What is RAG?
RAG dynamically retrieves relevant documents from a knowledge base and injects them into the prompt, preventing hallucination and enabling up-to-date answers.
Flow:
- Load Docs — PDF, web, DB, code
- Chunk — Split into overlapping passages
- Embed — Convert to dense vectors
- Vector Store — Index vectors (FAISS/Chroma)

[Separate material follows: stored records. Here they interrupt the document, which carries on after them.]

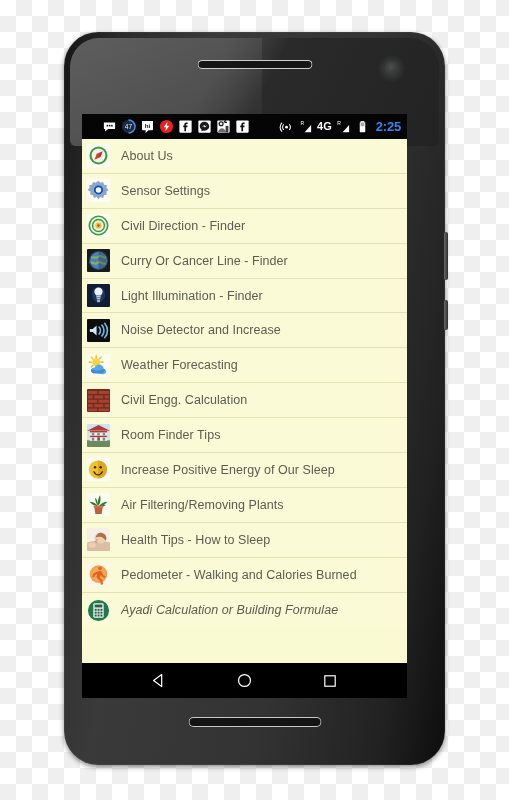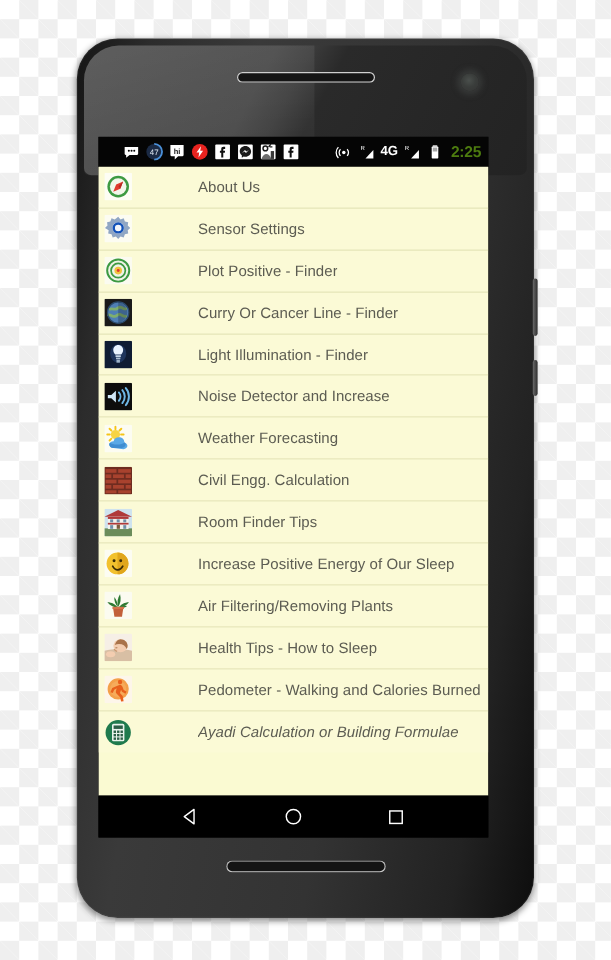"2:25" .sb-clock { color: #4d7c0f -> #3b82f6 }
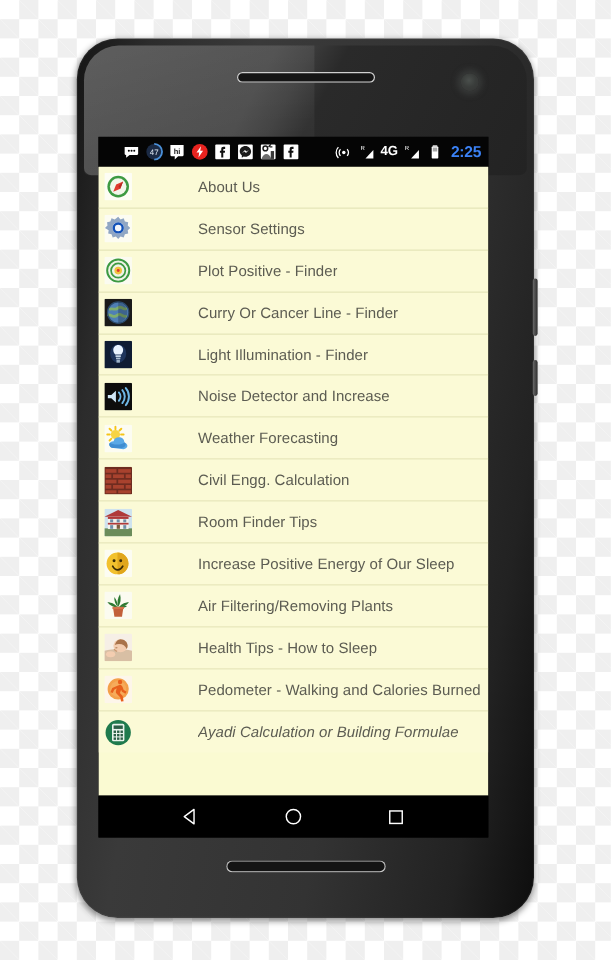"About Us" .row { gap: 44px -> none }
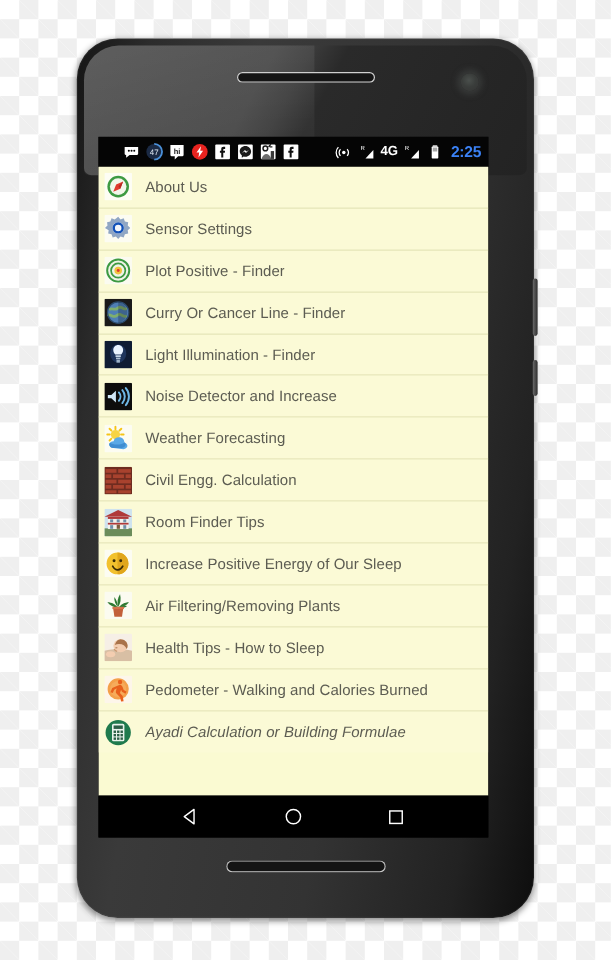"Plot Positive - Finder" span.row-label { text: Plot Positive -> Civil Direction }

- Retrieve — Find top-k similar chunks
- Generate — LLM answers with context
from langchain_community.document_loaders import WebBaseLoader
from langchain.text_splitter import RecursiveCharacterTextSplitter
from langchain_openai import OpenAIEmbeddings, ChatOpenAI
from langchain_community.vectorstores import Chroma
from langchain_core.prompts import ChatPromptTemplate
from langchain_core.output_parsers import StrOutputParser
from langchain_core.runnables import RunnablePassthrough
# 1. Load
loader = WebBaseLoader("https://en.wikipedia.org/wiki/Transformer_(deep_learning_architecture)")
docs = loader.load()
# 2. Chunk
splits = RecursiveCharacterTextSplitter(chunk_size=1000, chunk_overlap=200).split_documents(docs)
print(f"Split into {len(splits)} chunks")
# 3. Embed & store
vectorstore = Chroma.from_documents(splits, OpenAIEmbeddings(model="text-embedding-3-small"))
retriever = vectorstore.as_retriever(search_kwargs={"k": 4})
# 4. RAG prompt
rag_prompt = ChatPromptTemplate.from_messages([
("system", "Answer using ONLY this context. Say 'I don't know' if unsure.\n\nContext:\n{context}"),
("human", "{question}"),
])
# 5. RAG chain
llm = ChatOpenAI(model="gpt-4o-mini", temperature=0)
rag_chain = (
{"context": retriever | (lambda docs: "\n\n".join(d.page_content for d in docs)),
"question": RunnablePassthrough()}
| rag_prompt | llm | StrOutputParser()
)
print(rag_chain.invoke("What is the attention mechanism in transformers?"))
TIP: Chunking strategy matters: Use
chunk_size=1000withchunk_overlap=200as a starting point. For code: chunk by function. For legal docs: chunk by section.